DATA TO EXAMINE:
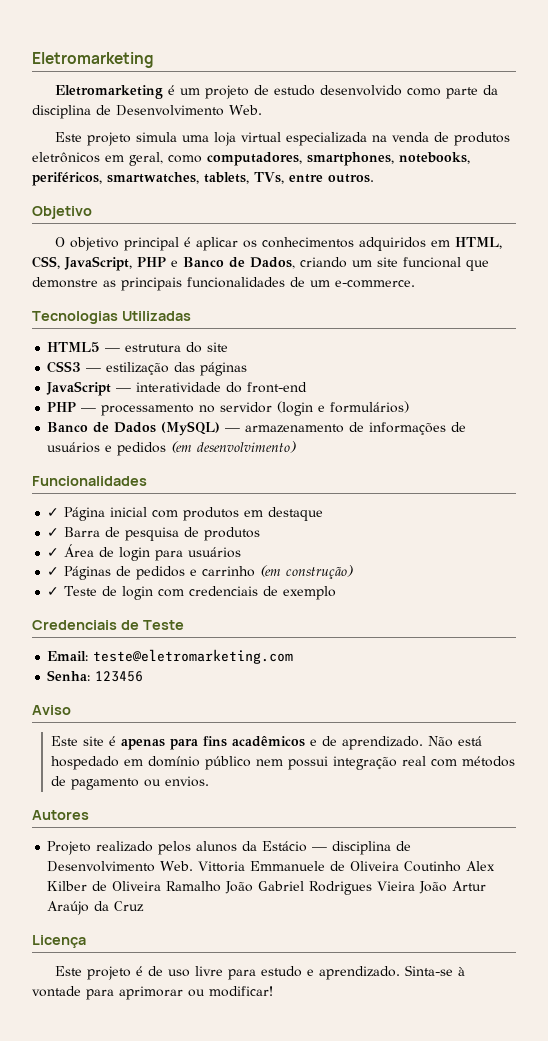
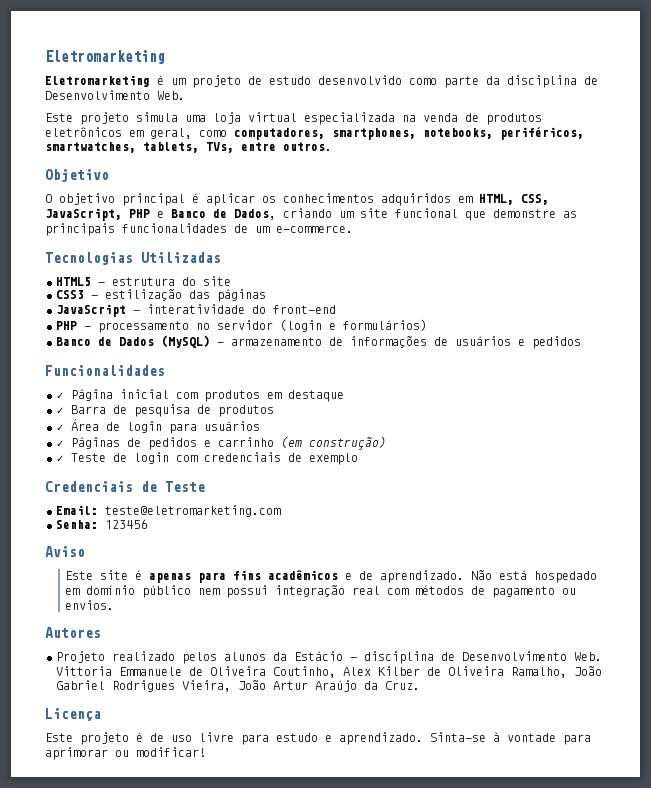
- Banco de Dados (MySQL) — armazenamento de informações de usuários e pedidos (em desenvolvimento)
+ Banco de Dados (MySQL) — armazenamento de informações de usuários e pedidos
- Projeto realizado pelos alunos da Estácio — disciplina de Desenvolvimento Web. Vittoria Emmanuele de Oliveira Coutinho Alex Kilber de Oliveira Ramalho João Gabriel Rodrigues Vieira João Artur Araújo da Cruz
+ Projeto realizado pelos alunos da Estácio — disciplina de Desenvolvimento Web. Vittoria Emmanuele de Oliveira Coutinho, Alex Kilber de Oliveira Ramalho, João Gabriel Rodrigues Vieira, João Artur Araújo da Cruz.

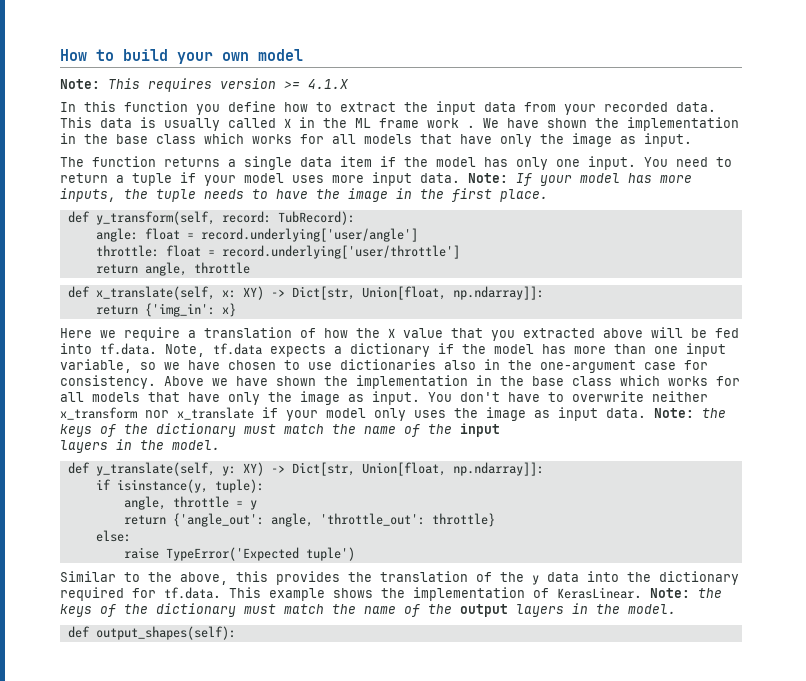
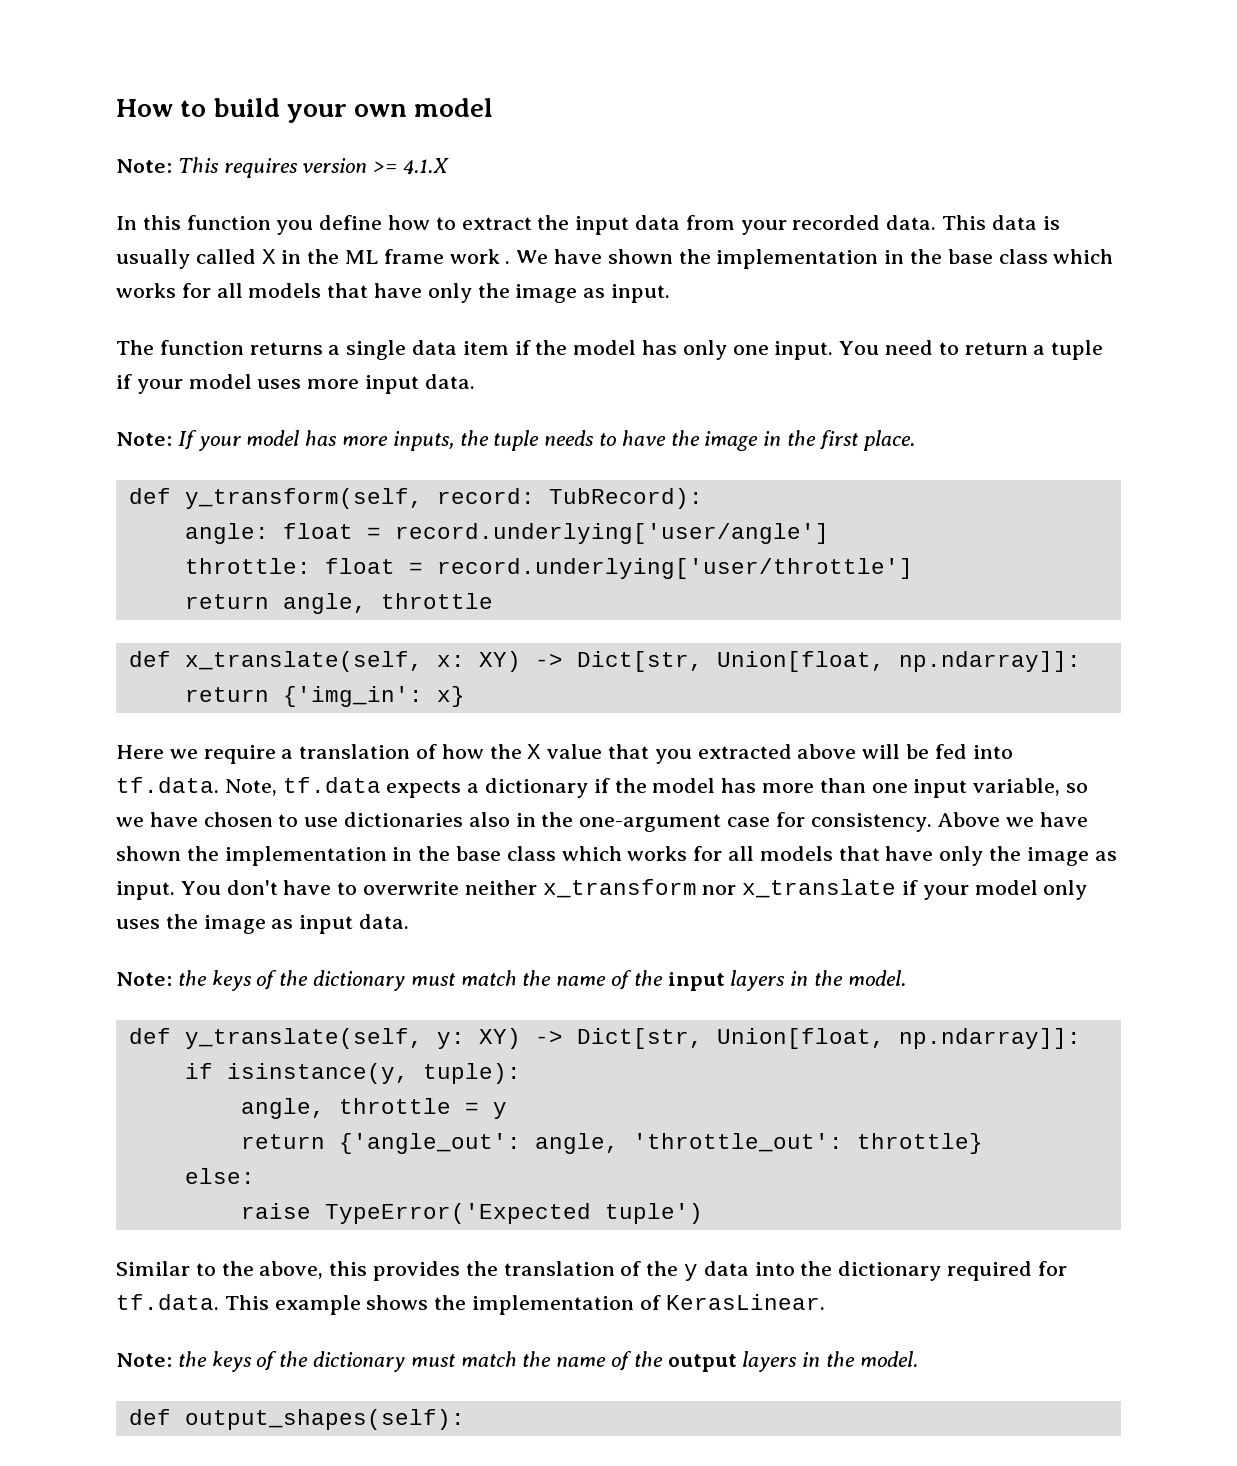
- You need to return a tuple if your model uses more input data. Note: If your model has more inputs, the tuple needs to have the image in the first place.
+ You need to return a tuple if your model uses more input data.
+ Note: If your model has more inputs, the tuple needs to have the image in the first place.
- You don't have to overwrite neither x_transform nor x_translate if your model only uses the image as input data. Note: the keys of the dictionary must match the name of the input
- layers in the model.
+ You don't have to overwrite neither x_transform nor x_translate if your model only uses the image as input data.
+ Note: the keys of the dictionary must match the name of the input layers in the model.
- Similar to the above, this provides the translation of the y data into the dictionary required for tf.data. This example shows the implementation of KerasLinear. Note: the keys of the dictionary must match the name of the output layers in the model.
+ Similar to the above, this provides the translation of the y data into the dictionary required for tf.data. This example shows the implementation of KerasLinear.
+ Note: the keys of the dictionary must match the name of the output layers in the model.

WHAT YOU NEED TO DO: Filter the listing so that only lines holding the word "Dados" remain, and copy those lines.

YOUR SOLUTION:
- Banco de Dados (MySQL) — armazenamento de informações de usuários e pedidos (em desenvolvimento)
+ Banco de Dados (MySQL) — armazenamento de informações de usuários e pedidos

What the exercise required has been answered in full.